Я принимаю заинтересованный вид, хотя подтопление суши мировым океаном и падение на планету небесных тел заботит меня куда меньше, нежели случившееся ограбление. И вообще надо отправляться в Вашингтон. И думать, кого посылать в Россию на поиски этого проклятого паркетчика.

Карл между тем развивает рассуждения на всякого рода вселенские темы.

− Говорят, мы хотим вывести на орбиту дежурную ядерную ракету для астероидов? – спрашивает он.

Я киваю.

Такой проект действительно существует. И я очень надеюсь на участие в нем. Равно как и Пратт. Однако надеюсь, что прежде, чем ракета, снабженная моими двигателями, будет на орбите, Пратт к тому сроку окажется, как говорится, на луне. Стараниями Алисы. Надо бы ей позвонить. Но не до того. История с сейфом совершенно выбила меня из колеи.

− В общем, − подвожу я итог, передавая Кноппу диски, − планета, чувствуется, обречена.

− По крайней мере – человечество, − подтверждает Кнопп.

Я согласен с ним. Наш мир никуда не годится. Совершенно отжившая идея.

− И все-таки жаль… − невпопад говорю я.

− Таких планет во Вселенной, как песка на пляже… − успокаивает он. – Или ты думаешь, что мы единственные и неповторимые? – Зацепив своими крючковатыми пальцами пакет, он, прихрамывая, идет по ковру через весь кабинет к двери.

− И за таким множеством явлений и персонажей может уследить Бог? – спрашиваю я его согбенную спину.

− На то он и Бог, − отвечает Кнопп угрюмо.

У выхода останавливается, вновь оборачиваясь ко мне.

− Земля – экая невидаль! – заявляет он. Затем по привычке язвительно ухмыляется и затворяет за собой дверь.

Звонит Ричард. Говорит через одышку, словно милю бежал наперегонки. Ему сейчас здорово достается!

Оказывается, нашли жену русского. Ее зовут миссис Лоренция Холлубетс. Полагаю, это английская версия ее наименования.

Дамочку уже хорошенько допросили, пригрозив иммиграционной тюрьмой. Она выдала все, что знала, и теперь лихорадочно вспоминает все детали здешних и московских контактов супруга. Ричард полагает, что ее действительно стоит подержать некоторое время за решеткой под угрозой депортации, − авось, вспомнится еще что-нибудь полезное.

Закончив разговор, я принимаюсь ходить по кабинету, раздумывая.

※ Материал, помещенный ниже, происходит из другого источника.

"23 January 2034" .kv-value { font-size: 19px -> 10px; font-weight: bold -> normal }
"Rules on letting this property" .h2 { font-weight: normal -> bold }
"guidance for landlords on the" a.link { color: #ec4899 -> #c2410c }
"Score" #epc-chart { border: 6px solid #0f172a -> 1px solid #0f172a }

Итак. Если информация осталась в США, надо направить все усилия на поиск дружков вора. Если в самое ближайшее время усилия не дадут результатов, придется открывать второе направление мероприятий в России. Легко сказать! Иное дело, если бы пропала собственность Совета. Тогда включились бы любые механизмы, вплоть до агентуры секретных служб. А так я – частное лицо, решающее личные проблемы.

К кому обратиться? К своим российским знакомым? К этим надутым коррупционерам? У них, конечно же, есть связи и в полиции, и в криминальных кругах, но насколько такие связи надежны? И что будет, если из одних рук, − рук трусливо бежавшего воришки, информация перекочует в когти прожженных мерзавцев? Ничего хорошего.

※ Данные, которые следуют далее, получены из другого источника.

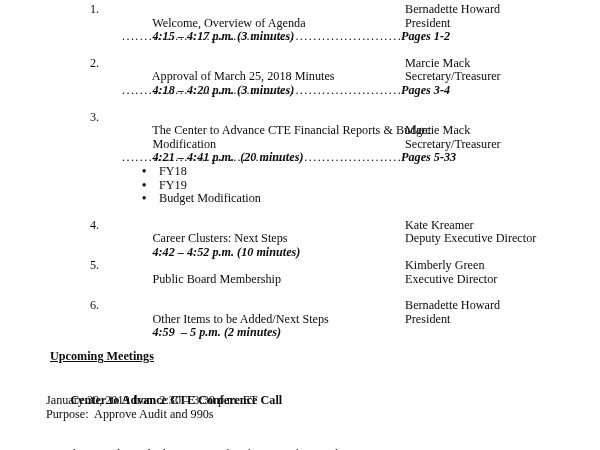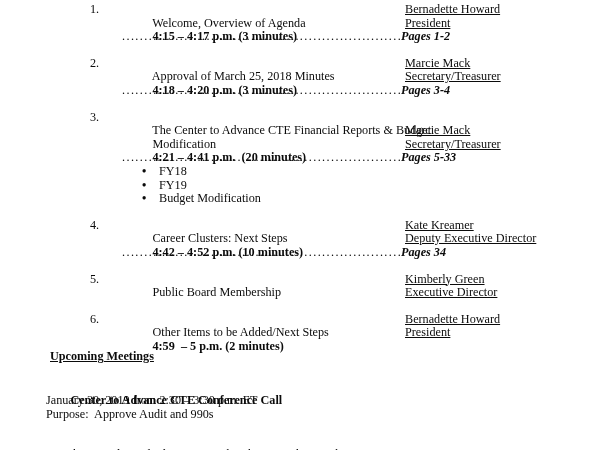"Bernadette Howard" .rt { text-decoration: underline -> none }
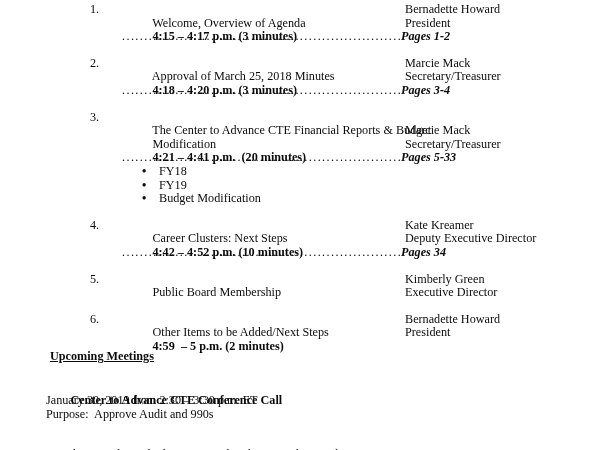"4:15 – 4:17 p.m. (3" .time { font-style: none -> italic }
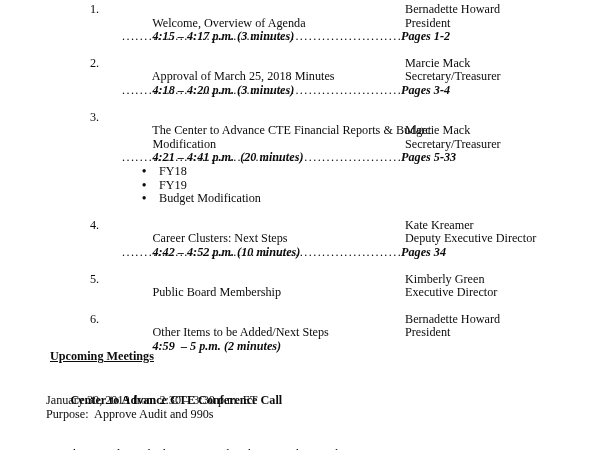"Pages 34" div.line { html: <div> <span></span> <span>Pages 34</span> </div> -> none }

Я с тоской понимаю, что в таком деле мне необходим свой человек, такой, как Кнопп, должный руководить процессом розыска и первым перехватить материал. Подобного человека у меня нет. Во-первых, он обязан быть профессионалом, во-вторых, лидером, жестко подчиняющим себе исполнителей, а в-третьих, − знать язык и страну.

Положение видится мне беспросветным.

Я еду на аэродром, и через полчаса вертолет вспархивает над серыми крышами небоскребов Манхэттена, несется к синей глади океана с вытканным из тросов мостом Веррезано, минует Стэйтен-Айленд и парит над долинами Нью-Джерси, тронутыми первым багрянцем подступающей осени.